### WORK ITEM
Each entry that follows should be set down precisely, with its pictures removed.

(Data entries)
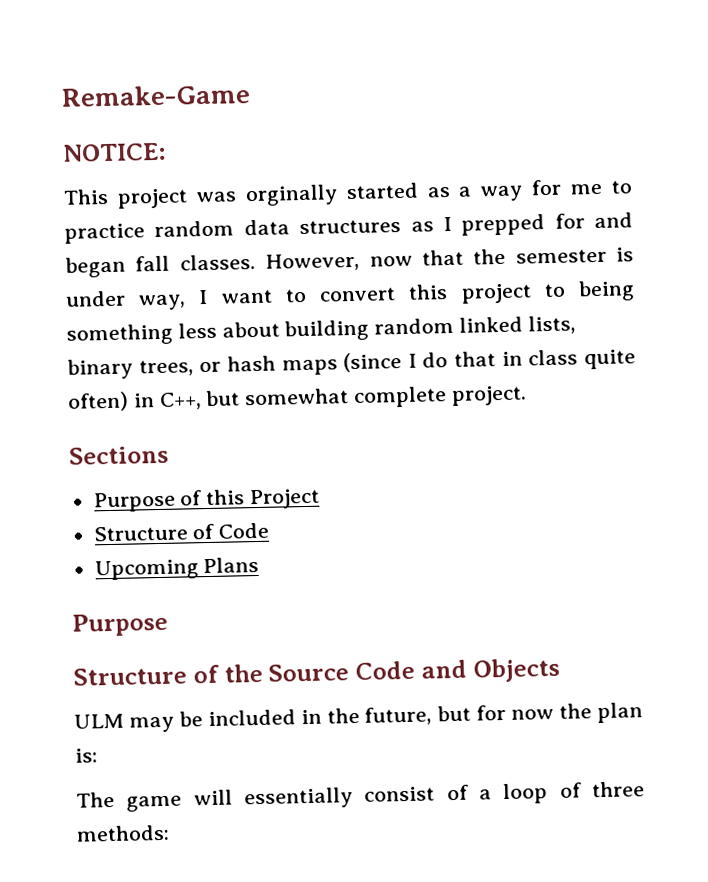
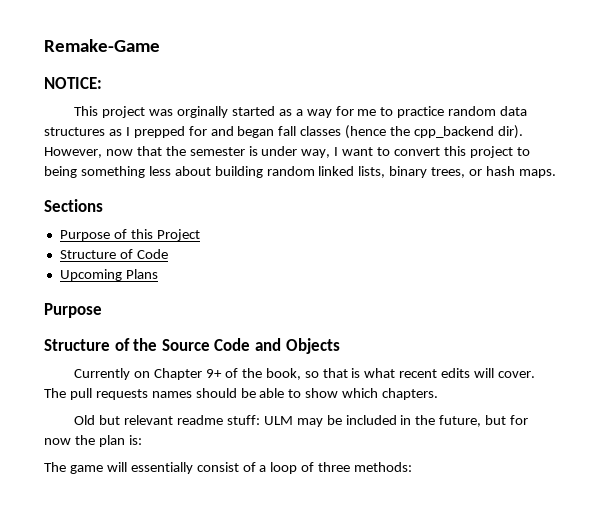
[179,253,256,271] classes. -> [300,125,523,139] classes (hence the cpp_backend dir).
[281,349,636,376] [67,385,527,412] maps (since I do that in class quite often) in C++, but somewhat complete project. -> [518,169,556,178] maps.
(560, 670) none -> [74,368,535,380] [44,388,439,400] [74,415,260,425] Currently on Chapter 9+ of the book, so that is what recent edits will cover. The pull requests names should be able to show which chapters. // Old but relevant readme stuff:

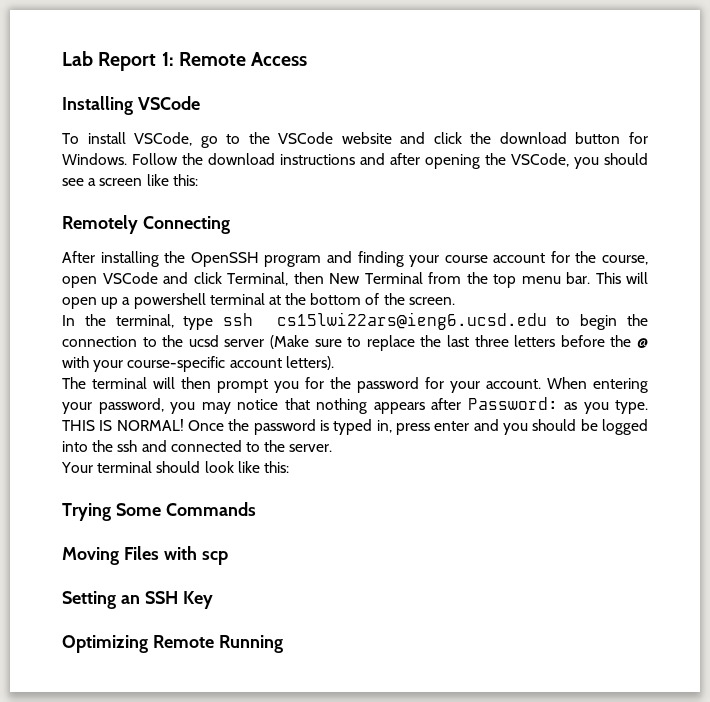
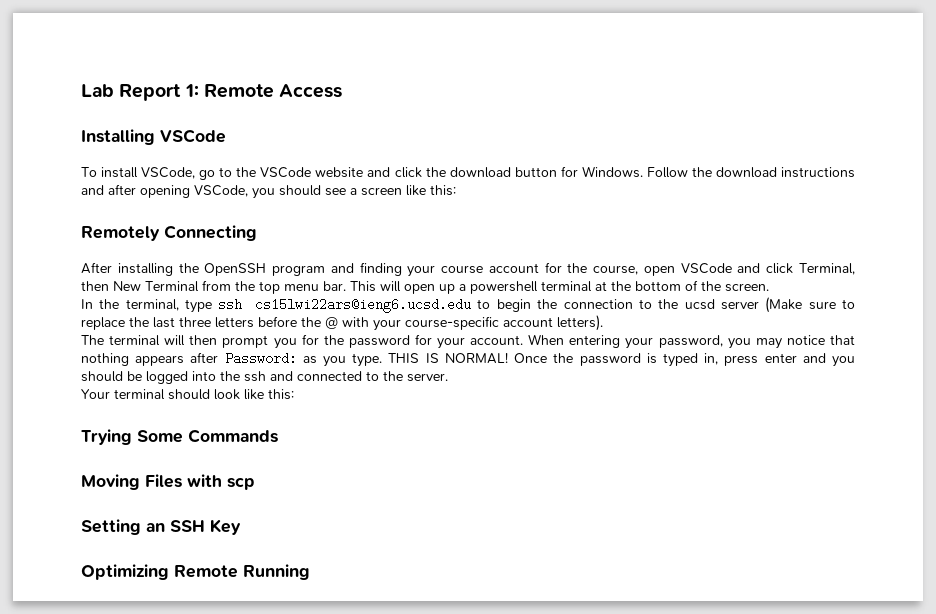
[485,153,506,165] the -> (190, 191) none

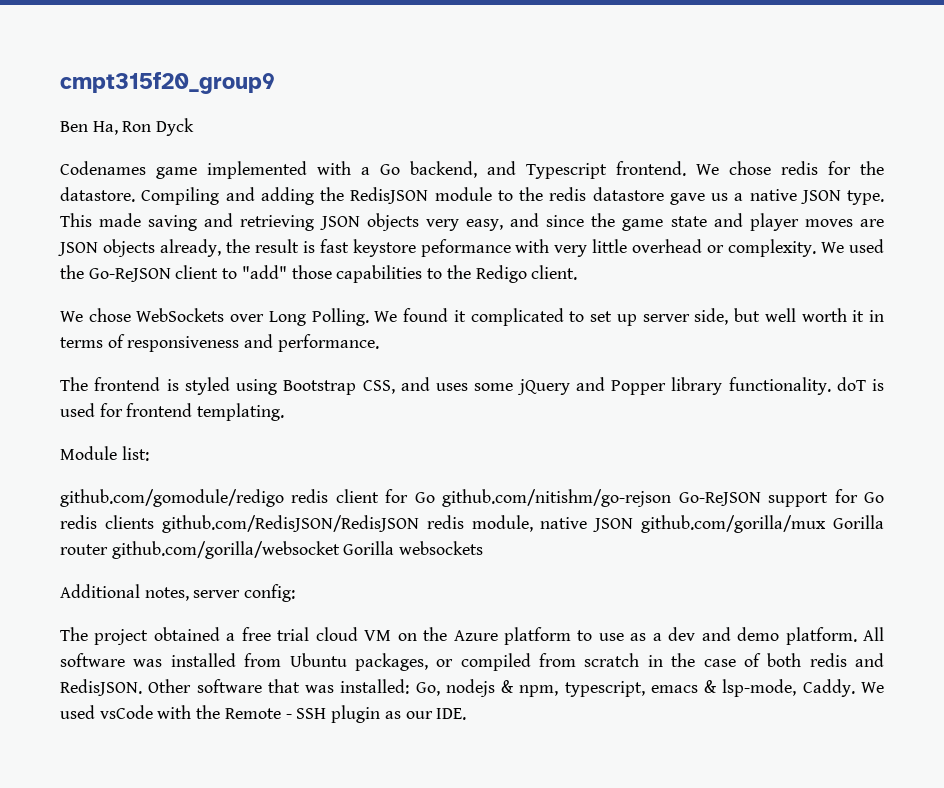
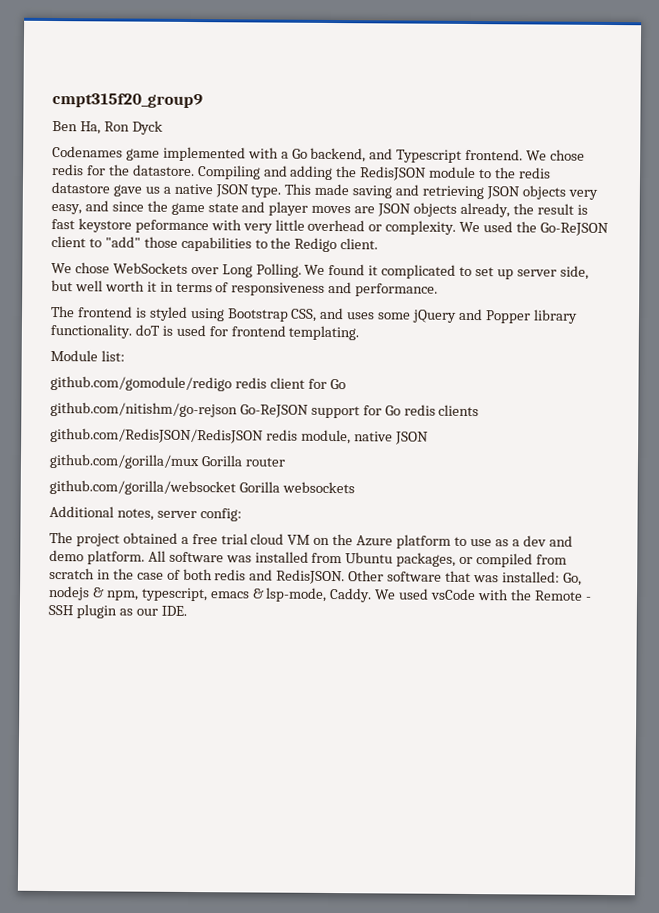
(435, 497) none -> (346, 384) //
(154, 522) none -> (480, 410) //
(634, 525) none -> (429, 438) //
(108, 549) none -> (285, 462) //

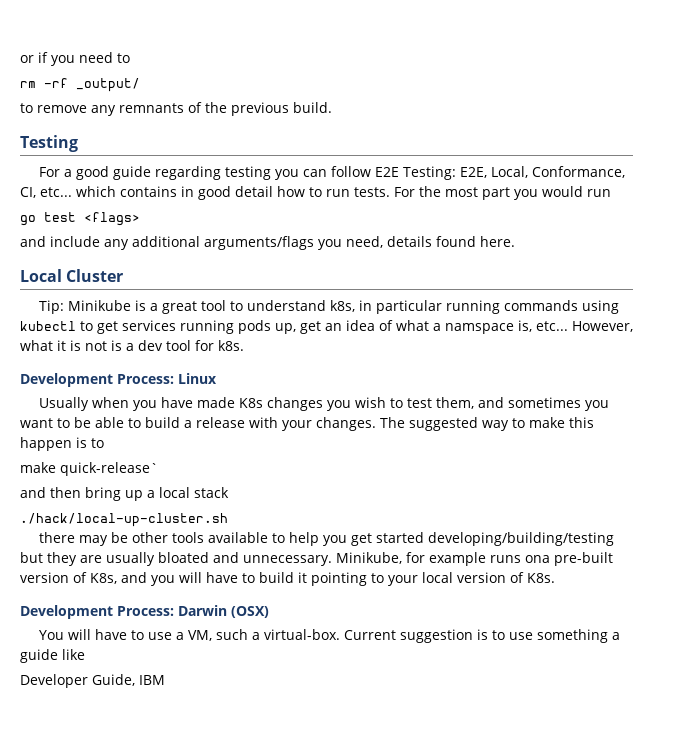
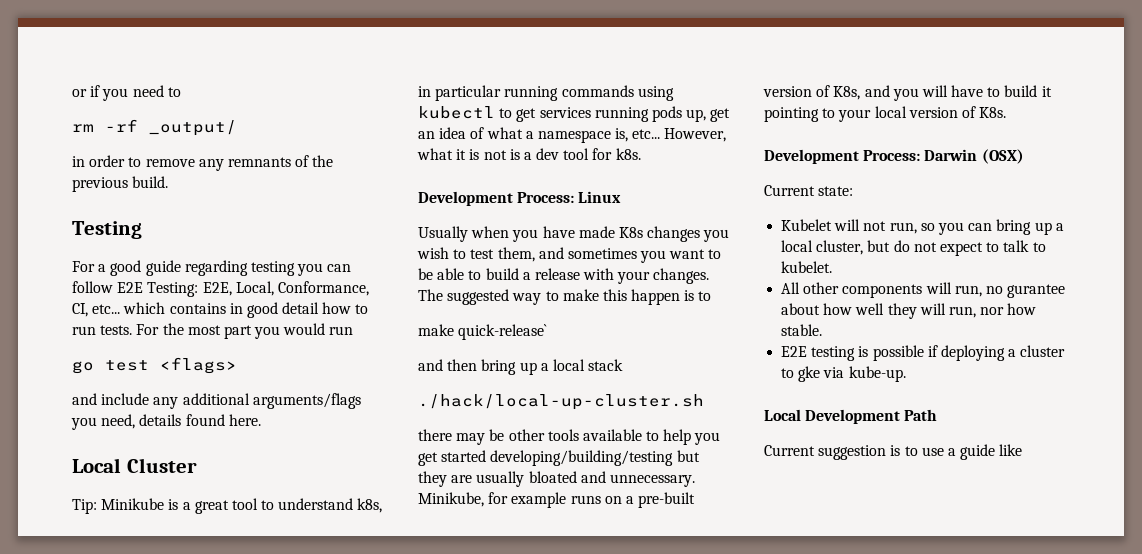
(140, 85) none -> [72,155,126,167] in order
[445,323,514,334] namspace -> [537,130,611,143] namespace
[525,555,550,563] ona -> [604,496,634,504] on a
[38,629,340,641] You will have to use a VM, such a virtual-box. -> [764,185,854,196] [781,219,1064,235] [781,240,1046,256] [781,261,833,273] [781,282,1066,298] [781,303,1037,319] [781,324,823,336] [781,345,1066,361] [781,366,906,382] [764,409,938,424] Current state: // Kubelet will not run, so you can bring up a local cluster, but do not expect to talk to kubelet. // All other components will run, no gurantee about how well they will run, nor how stable. // E2E testing is possible if deploying a cluster to gke via kube-up. // Local Development Path //
[536,629,608,643] something -> (944, 451) none
[20,674,165,688] // Developer Guide, IBM -> (1023, 450) none

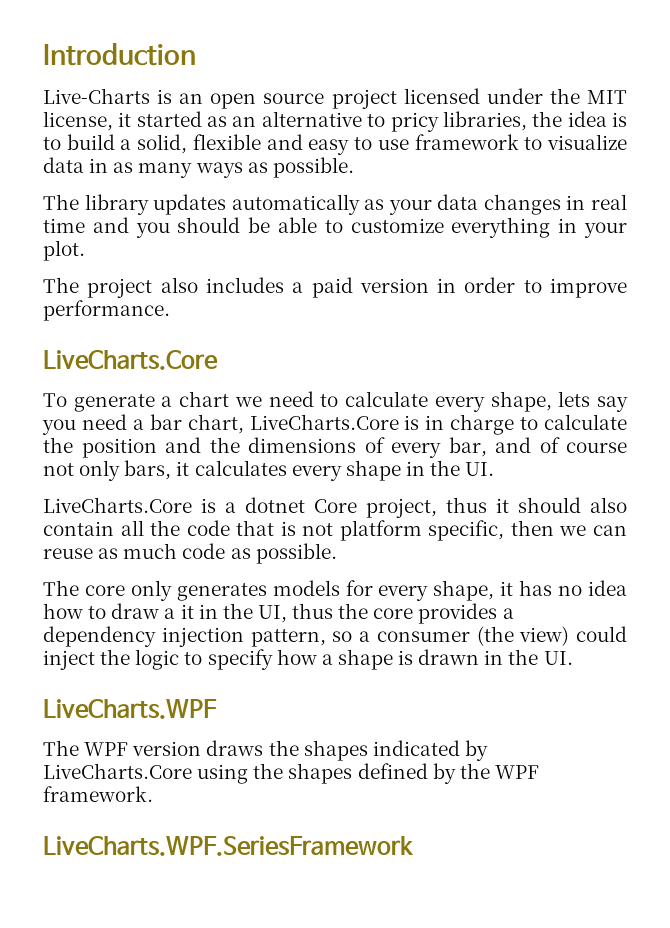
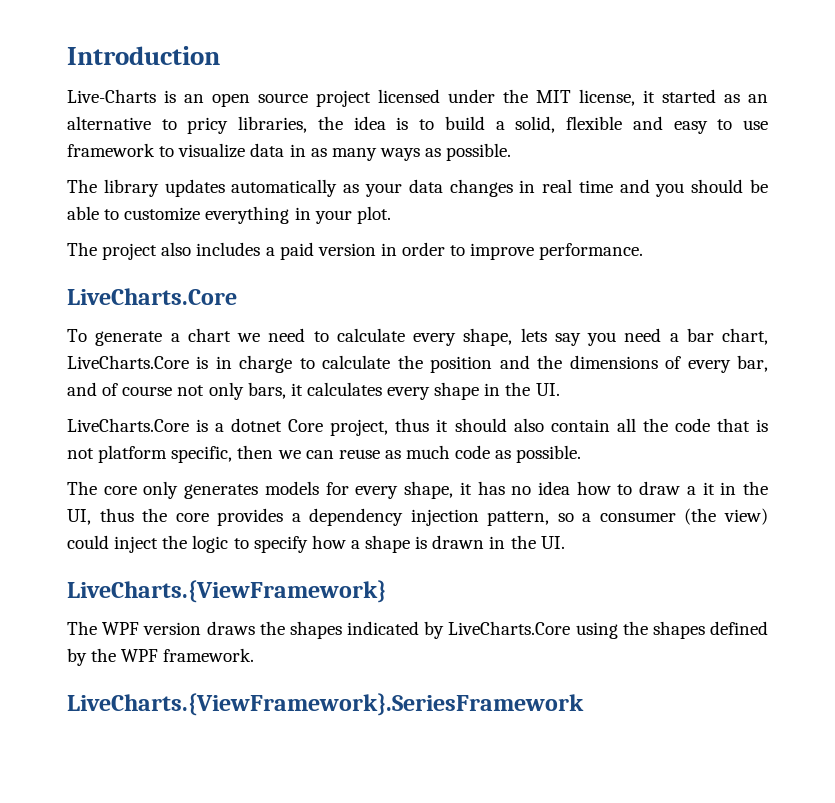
[43,699,217,719] LiveCharts.WPF -> [67,580,386,603] LiveCharts.{ViewFramework}
[43,836,414,856] LiveCharts.WPF.SeriesFramework -> [67,693,584,716] LiveCharts.{ViewFramework}.SeriesFramework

### SOLUTION TO THE EXERCISE
[179,253,256,271] classes. -> [300,125,523,139] classes (hence the cpp_backend dir).
[281,349,636,376] [67,385,527,412] maps (since I do that in class quite often) in C++, but somewhat complete project. -> [518,169,556,178] maps.
(560, 670) none -> [74,368,535,380] [44,388,439,400] [74,415,260,425] Currently on Chapter 9+ of the book, so that is what recent edits will cover. The pull requests names should be able to show which chapters. // Old but relevant readme stuff:

[485,153,506,165] the -> (190, 191) none

(435, 497) none -> (346, 384) //
(154, 522) none -> (480, 410) //
(634, 525) none -> (429, 438) //
(108, 549) none -> (285, 462) //

(140, 85) none -> [72,155,126,167] in order
[445,323,514,334] namspace -> [537,130,611,143] namespace
[525,555,550,563] ona -> [604,496,634,504] on a
[38,629,340,641] You will have to use a VM, such a virtual-box. -> [764,185,854,196] [781,219,1064,235] [781,240,1046,256] [781,261,833,273] [781,282,1066,298] [781,303,1037,319] [781,324,823,336] [781,345,1066,361] [781,366,906,382] [764,409,938,424] Current state: // Kubelet will not run, so you can bring up a local cluster, but do not expect to talk to kubelet. // All other components will run, no gurantee about how well they will run, nor how stable. // E2E testing is possible if deploying a cluster to gke via kube-up. // Local Development Path //
[536,629,608,643] something -> (944, 451) none
[20,674,165,688] // Developer Guide, IBM -> (1023, 450) none

[43,699,217,719] LiveCharts.WPF -> [67,580,386,603] LiveCharts.{ViewFramework}
[43,836,414,856] LiveCharts.WPF.SeriesFramework -> [67,693,584,716] LiveCharts.{ViewFramework}.SeriesFramework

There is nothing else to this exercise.